Konkret Die enorm ansteigenden Rüstungsausgaben werden die Macht der Rüstungsindustrie massiv steigern und das Geflecht Rüstung-Politik-Armee verdichten. Dieses Geflecht spielte in Deutschland eine enorme Rolle 1914 und trug mit zu dem Angriffskrieg bei, den damals das Deutsche Reich begann. Keine Spur von „Schlafwandlern“ – das war eine gezielt gesteuerte Politik in den Krieg. Dieses brandgefährliche, Weltbrände auslösende Geflecht – das seit Ende der 1940er Jahre zutreffend als „militärisch-industrieller Komplex“ bezeichnet wird – durchdringt das gesamte politische Denken. Es bestimmt die Medien. Und es formt die Öffentlichkeit.

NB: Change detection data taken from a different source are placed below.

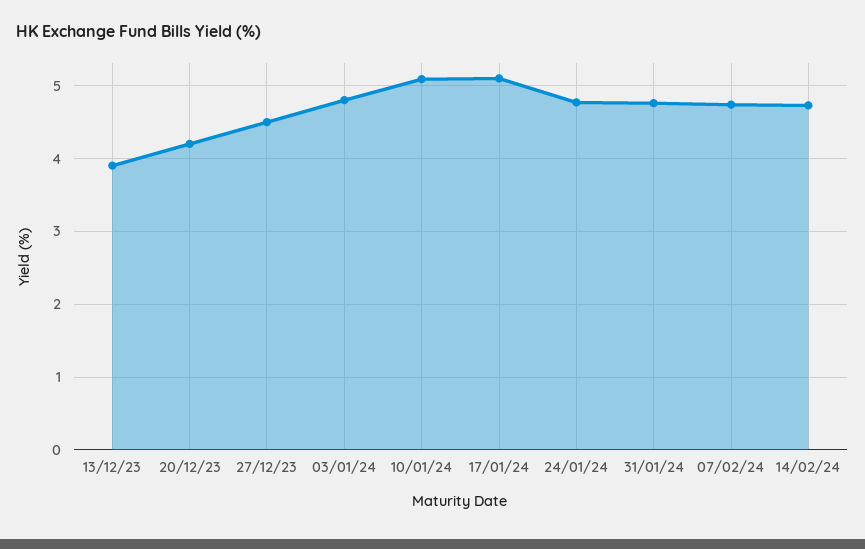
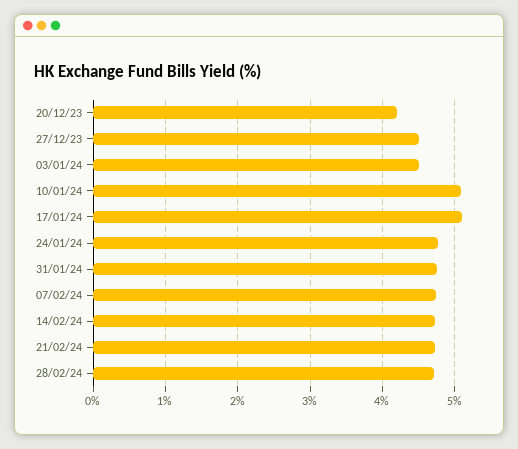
13/12/23: 3.9 -> none
03/01/24: 4.8 -> 4.5
21/02/24: none -> 4.7
28/02/24: none -> 4.7

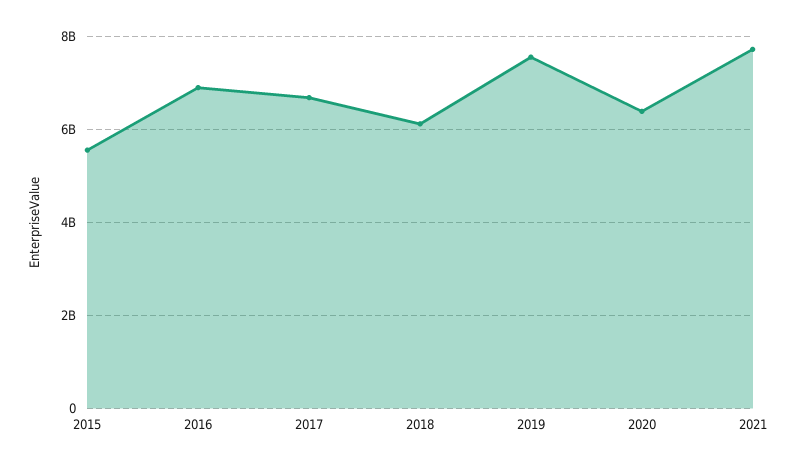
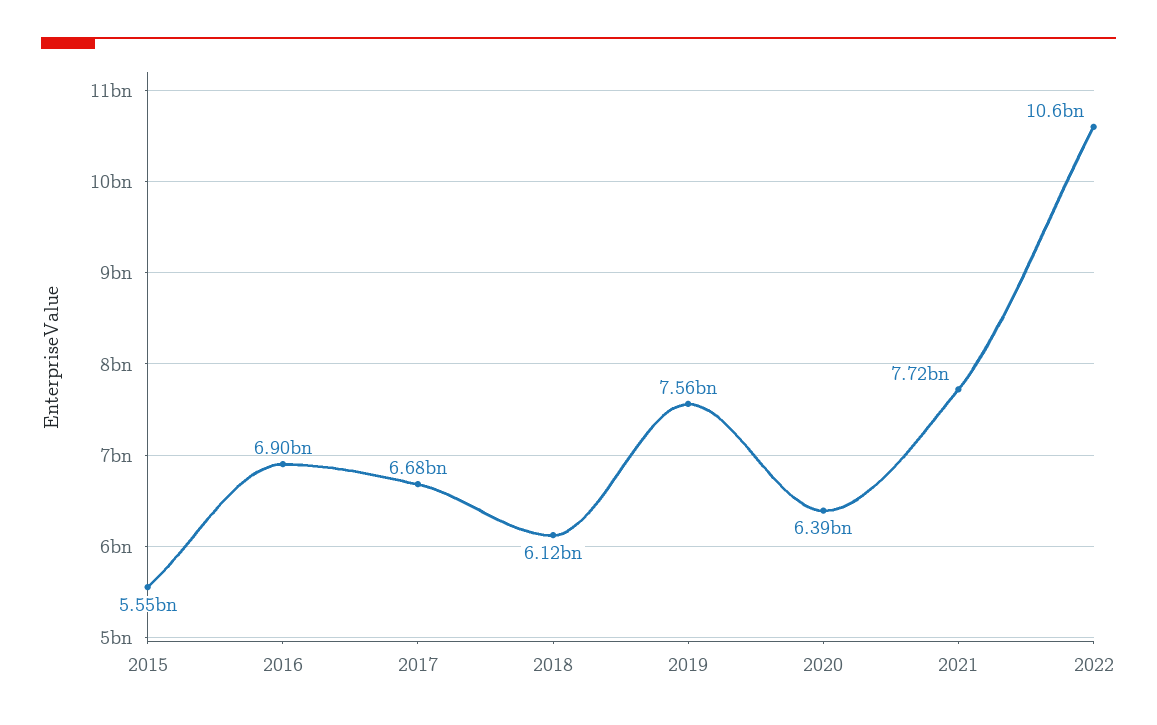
2022: none -> 10600000000

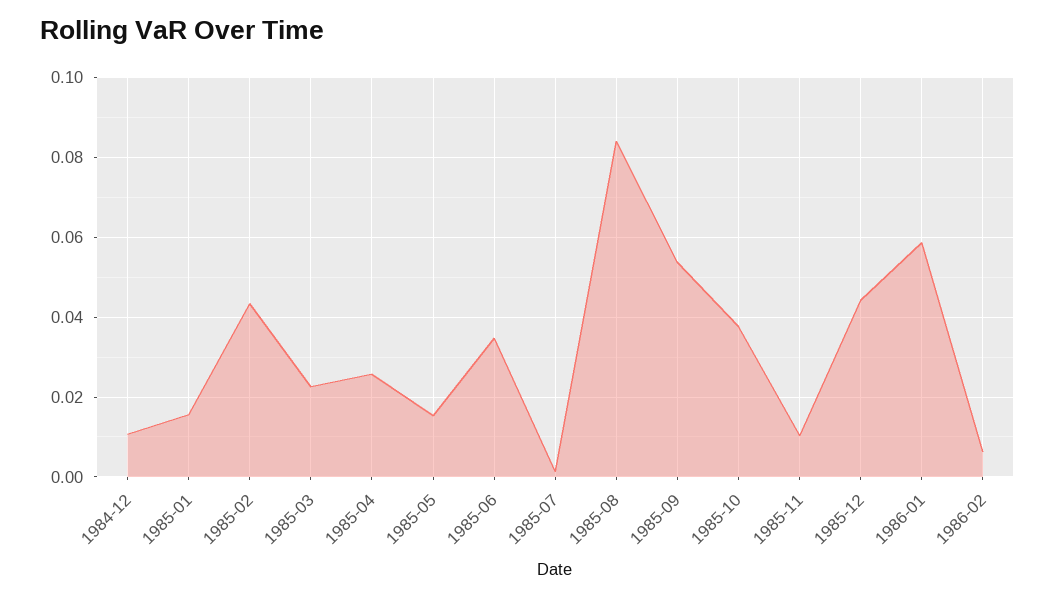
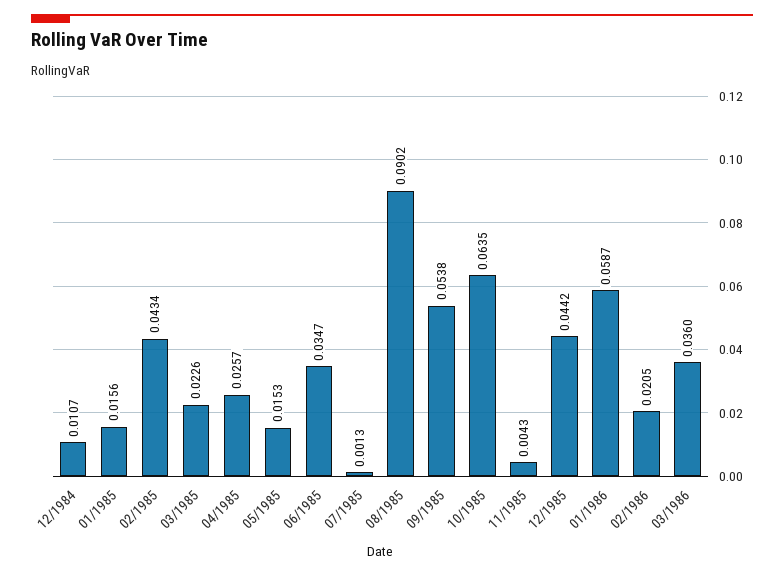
1985-08: 0.084 -> 0.0902
1985-10: 0.038 -> 0.0635
1985-11: 0.01 -> 0.0043
1986-02: 0.006 -> 0.0205
03/1986: none -> 0.036

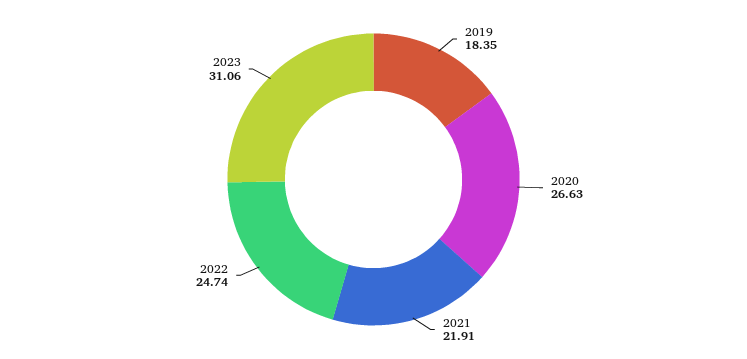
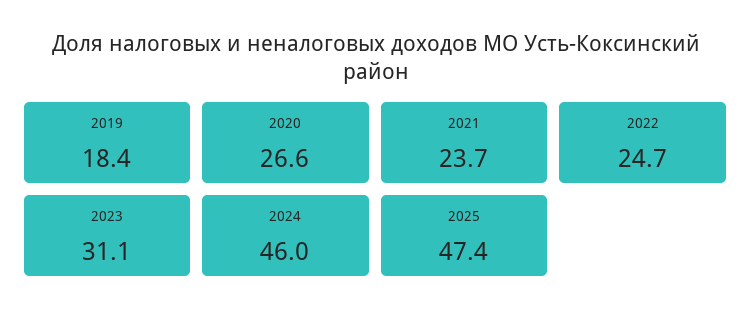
2021: 21.91 -> 23.7
2024: none -> 46
2025: none -> 47.4

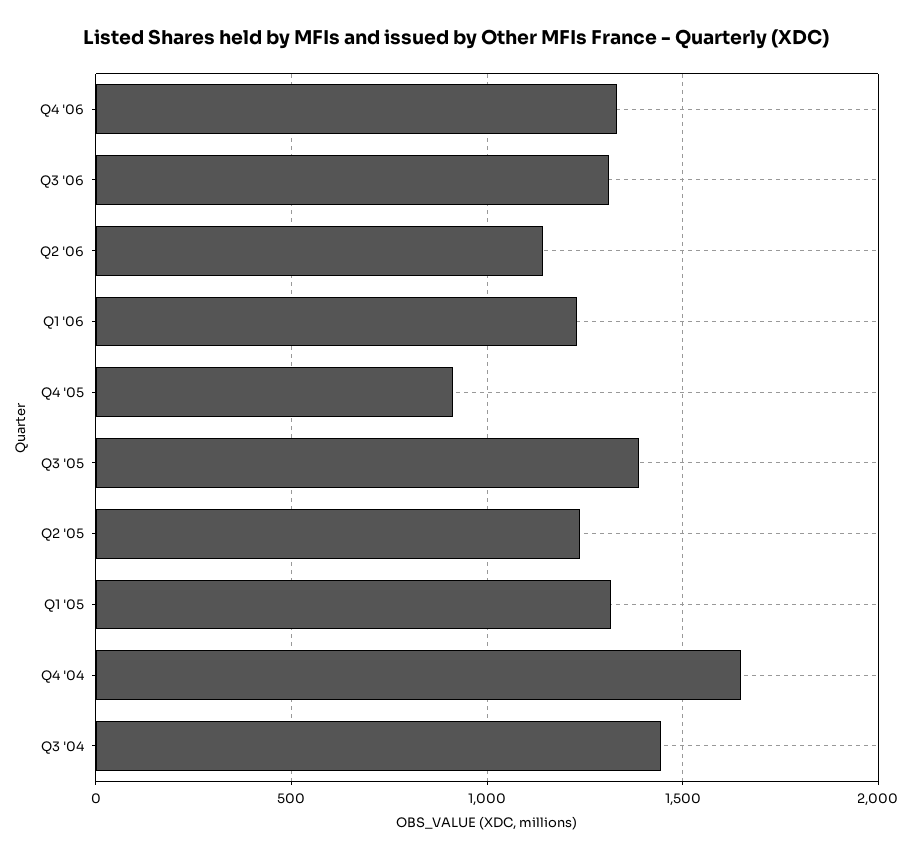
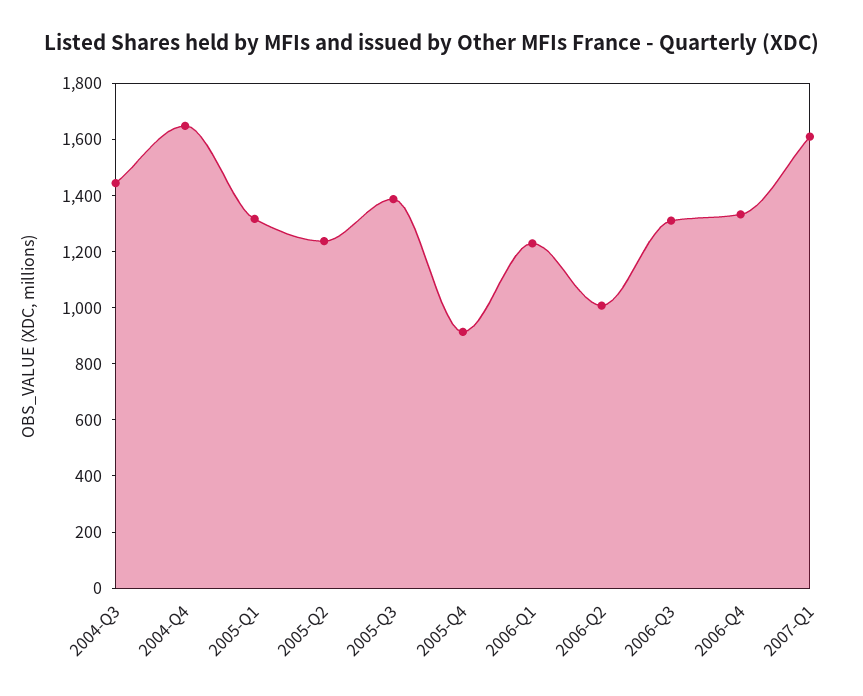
Q2 '06: 1150 -> 1000
2007-Q1: none -> 1600

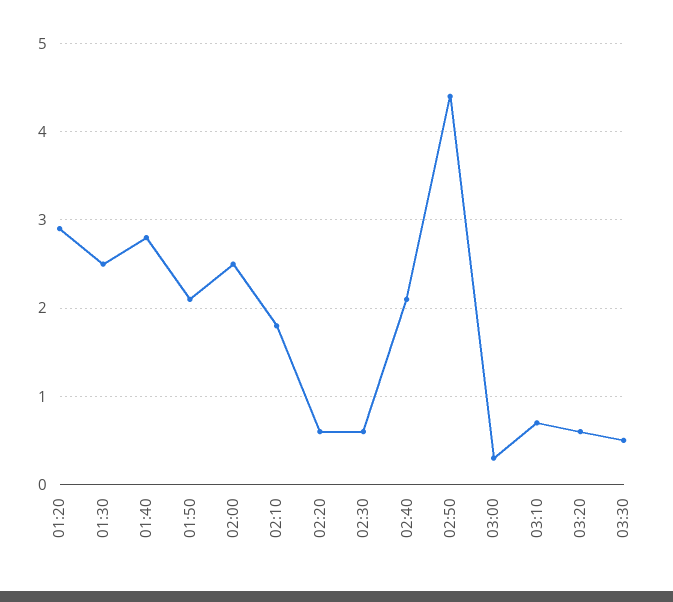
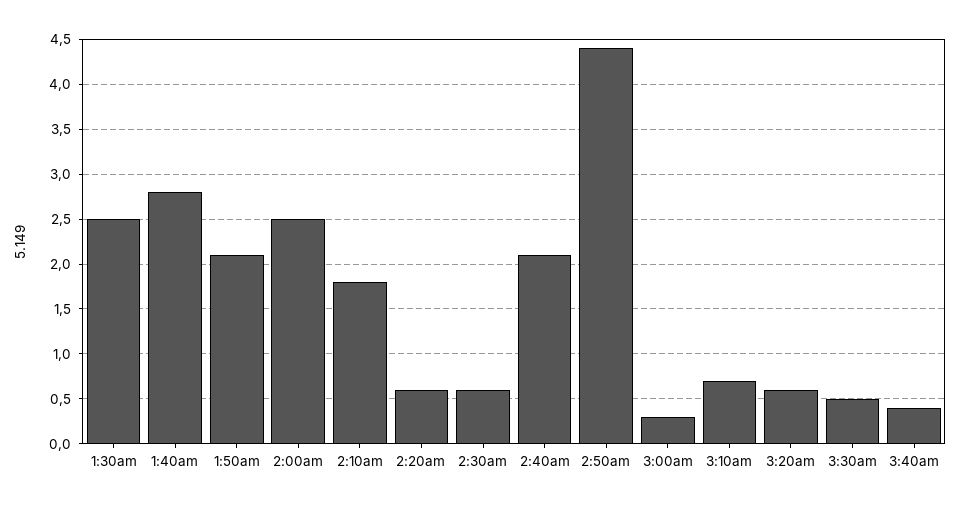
01:20: 2.9 -> none
3:40am: none -> 0.4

Was im Übrigen auch erklärt, warum in Russlands auch heute noch Millionen Menschen der russischen Regierung glauben, die russische Armee führe in der Ukraine eine „Spezialoperation“ zur Befreiung der Ukraine von einer Nazi-Regierung durch. Von unseren Großeltern wissen wir: In Deutschland glaubte bis Anfang 1945 auch eine Mehrheit der Bevölkerung der NS-Führung und ihrem Lügengebäude vom Kampf gegen eine „jüdisch-bolschewistische Welt“.

Anmerkungen:

1 Frankfurter Allgemeine Zeitung vom 1. April 2022.

2 Beispielsweise hier: Martin Rosenkranz, Die letzte Exocet, in Magazin Airpower. http://www.airpower.at/news02/0410_falklands/exocet_4.htm


Der Krieg. Die Kriegsführung

Krieg ist immer menschenverachtend. Und der Versuch einer Regelung des kriegerischen Geschehens nach Recht und Gesetz (Völkerrecht) war schon immer fragwürdig. All das wird seit dem 24. Februar 2022 mit dem russischen Krieg in der Ukraine unterstrichen. Und dies für beide Seiten. Wobei es natürlich einen wesentlichen Unterschied zwischen Aggressor und Verteidiger gibt.

Die russische Armeeführung hat offensichtlich extrem junge Soldaten in den Krieg geschickt, die wenig ausgebildet und kaum informiert über ihren Einsatz waren. Auf diese Art werden Menschen wie Material verheizt; was gemeinhin als „Kanonenfutter“ bezeichnet wird. Russlands Streitkräfte beschießen offensichtlich auch zivile Ziele. Mit Mariupol wird eine Großstadt weitgehend in Schutt und Asche gelegt. Die Bilder erinnern an Coventry 1940/41 oder Hamburg 1943. Daran ändert sich im Grundsatz nichts, wenn belegt werden sollte, was die russische Seite behauptet: Dass es sich beim Beschuss einiger formell ziviler Objekte um militärische gehandelt habe, dass sich ukrainische Truppen und insbesondere das rechtsextreme Asow-Regiment in solchen Gebäuden verschanzt hätte.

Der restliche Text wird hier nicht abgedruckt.